Image comparison data:
####################

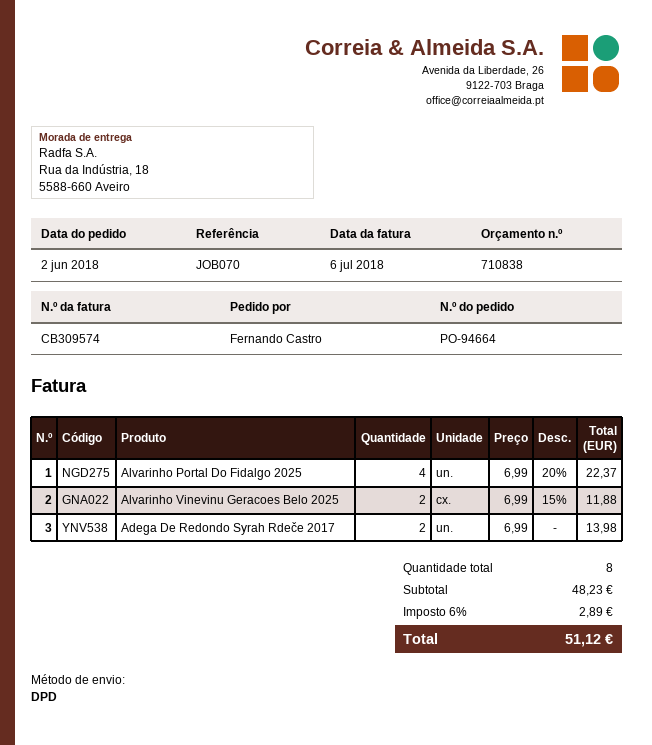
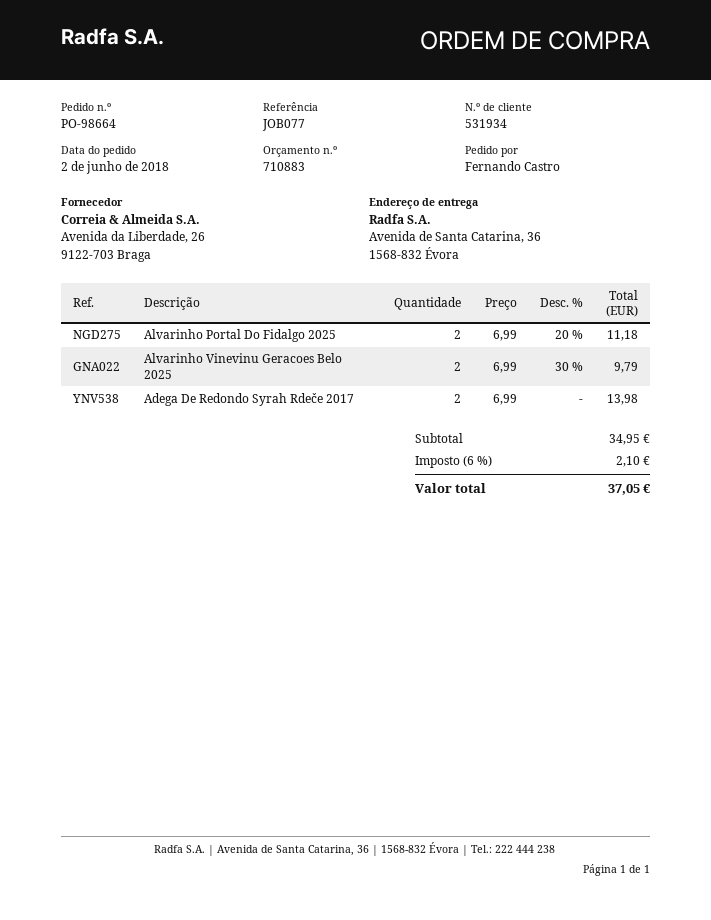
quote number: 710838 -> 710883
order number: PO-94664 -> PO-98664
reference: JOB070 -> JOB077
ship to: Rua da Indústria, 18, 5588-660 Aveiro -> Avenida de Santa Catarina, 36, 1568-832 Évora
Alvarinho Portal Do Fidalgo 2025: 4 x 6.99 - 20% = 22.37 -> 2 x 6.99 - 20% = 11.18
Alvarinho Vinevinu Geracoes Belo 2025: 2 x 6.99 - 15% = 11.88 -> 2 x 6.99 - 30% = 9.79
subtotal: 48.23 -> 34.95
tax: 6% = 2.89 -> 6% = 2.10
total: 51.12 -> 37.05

####################

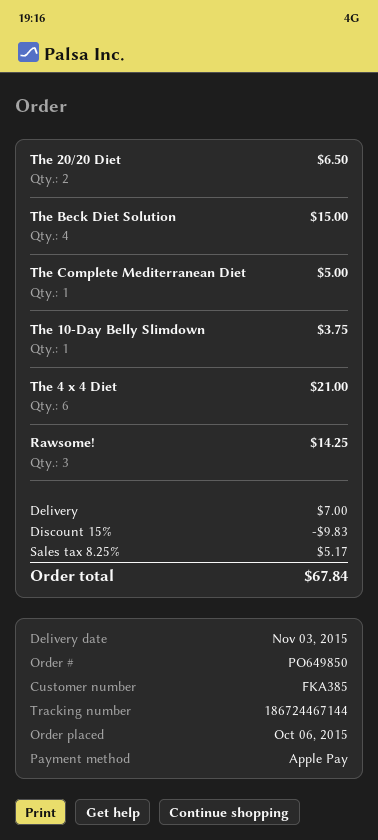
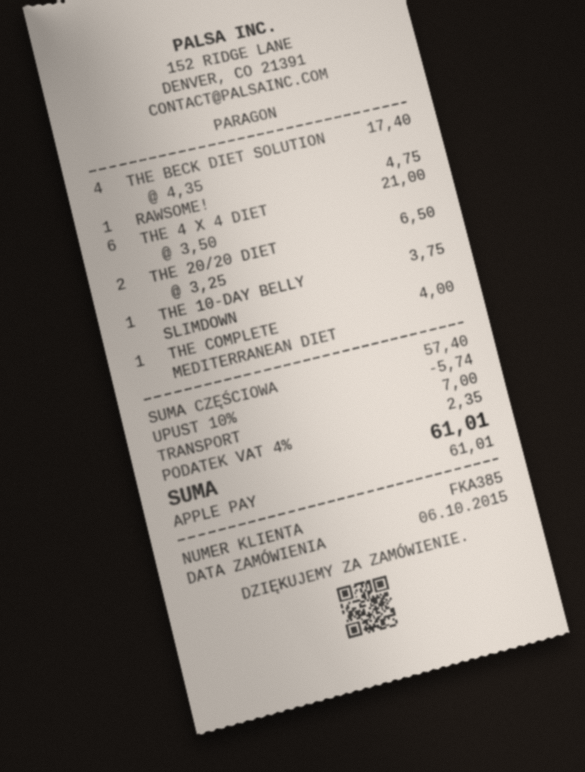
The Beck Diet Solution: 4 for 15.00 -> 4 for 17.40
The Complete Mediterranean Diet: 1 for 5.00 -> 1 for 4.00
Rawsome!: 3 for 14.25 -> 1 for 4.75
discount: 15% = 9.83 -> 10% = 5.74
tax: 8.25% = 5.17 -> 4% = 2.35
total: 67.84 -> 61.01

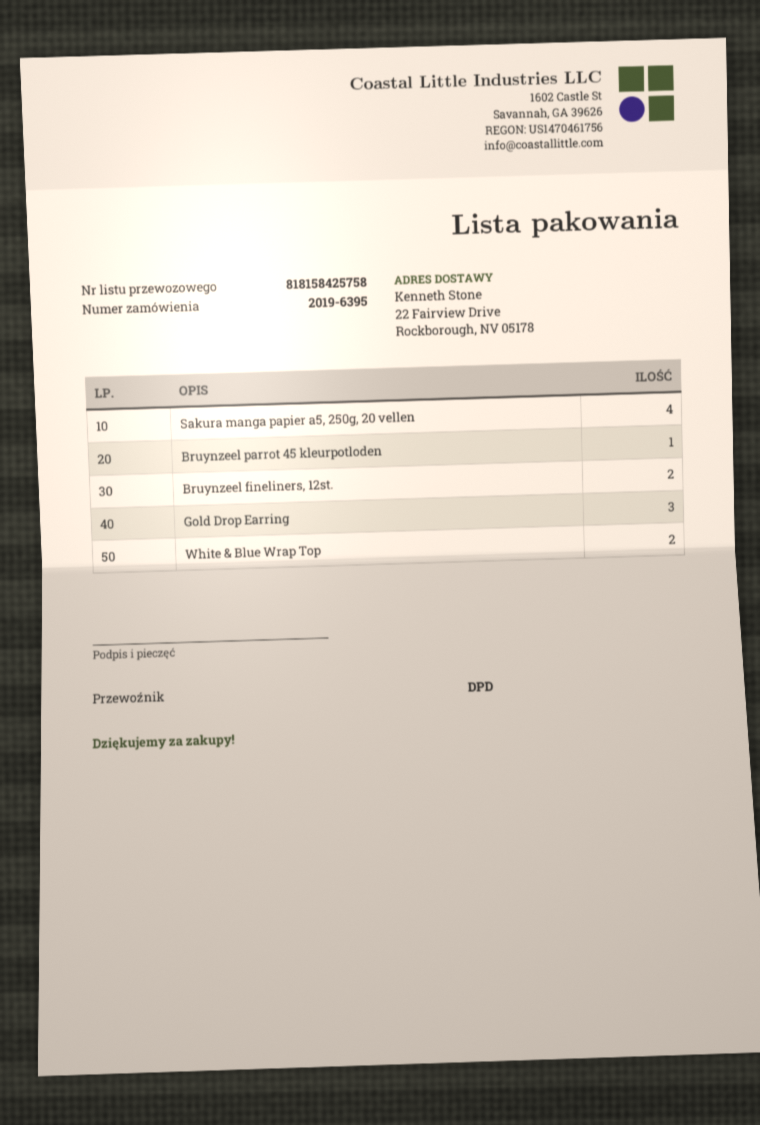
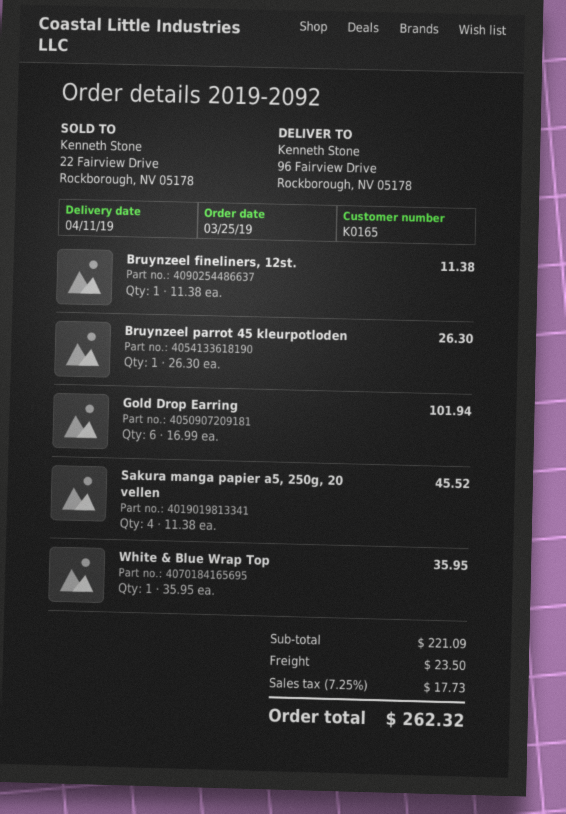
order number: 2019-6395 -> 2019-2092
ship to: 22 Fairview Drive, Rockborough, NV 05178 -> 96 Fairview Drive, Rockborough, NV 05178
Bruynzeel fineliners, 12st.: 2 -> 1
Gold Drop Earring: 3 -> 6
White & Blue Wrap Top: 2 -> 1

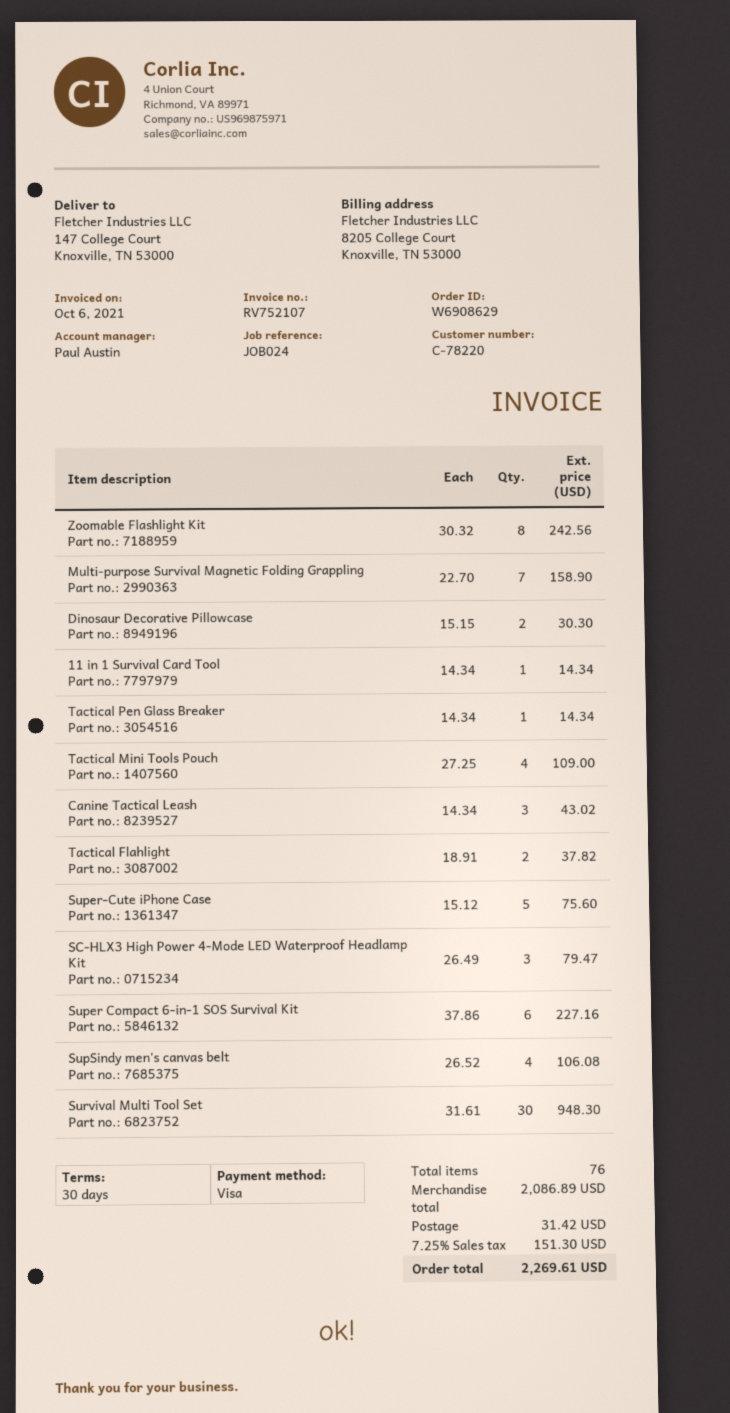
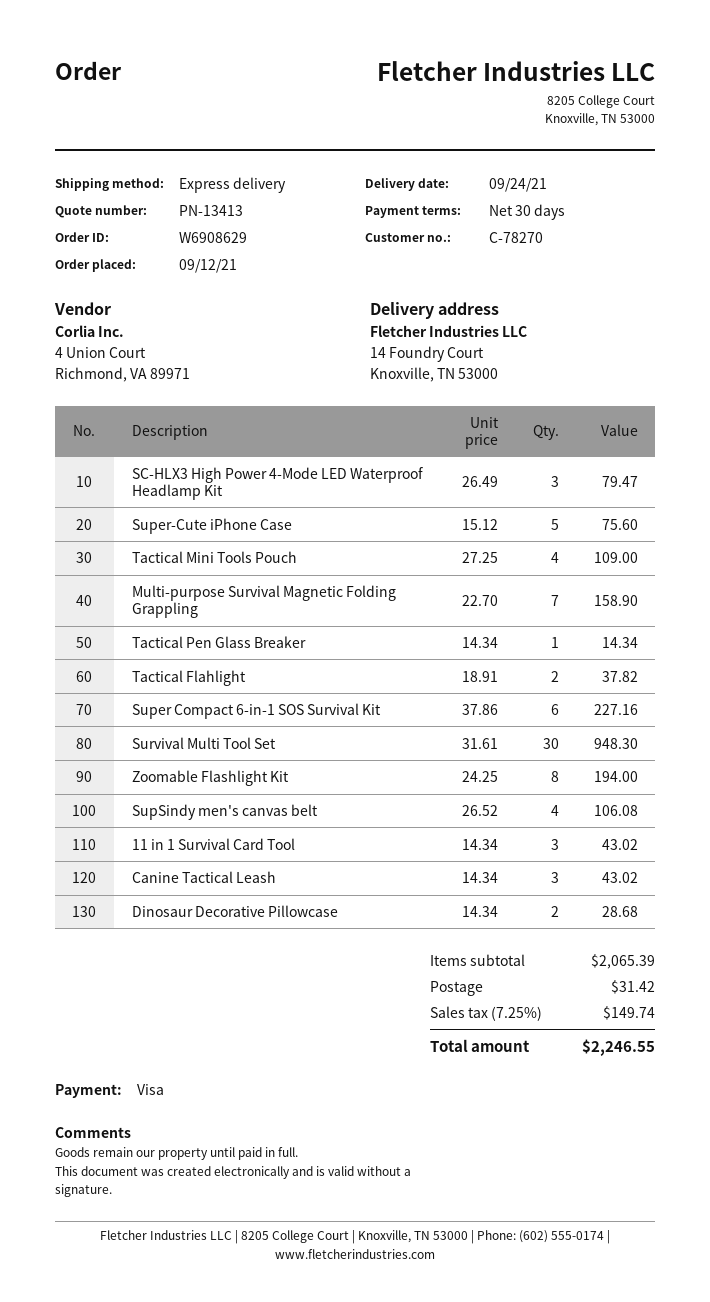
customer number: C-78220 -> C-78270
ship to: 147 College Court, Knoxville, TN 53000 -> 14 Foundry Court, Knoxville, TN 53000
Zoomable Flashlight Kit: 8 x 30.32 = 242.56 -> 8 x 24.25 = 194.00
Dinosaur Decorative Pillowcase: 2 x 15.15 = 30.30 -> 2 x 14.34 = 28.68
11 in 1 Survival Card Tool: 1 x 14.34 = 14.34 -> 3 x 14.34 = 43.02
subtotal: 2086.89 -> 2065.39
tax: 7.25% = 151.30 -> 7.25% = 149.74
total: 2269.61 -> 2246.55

####################

WHAT YOU WILL DO >> Copy the lines above exactly. Start with the line containing "quote number: 710838 -> 710883", end with the line containing "total: 51.12 -> 37.05", and include both.

ANSWER BOX >>
quote number: 710838 -> 710883
order number: PO-94664 -> PO-98664
reference: JOB070 -> JOB077
ship to: Rua da Indústria, 18, 5588-660 Aveiro -> Avenida de Santa Catarina, 36, 1568-832 Évora
Alvarinho Portal Do Fidalgo 2025: 4 x 6.99 - 20% = 22.37 -> 2 x 6.99 - 20% = 11.18
Alvarinho Vinevinu Geracoes Belo 2025: 2 x 6.99 - 15% = 11.88 -> 2 x 6.99 - 30% = 9.79
subtotal: 48.23 -> 34.95
tax: 6% = 2.89 -> 6% = 2.10
total: 51.12 -> 37.05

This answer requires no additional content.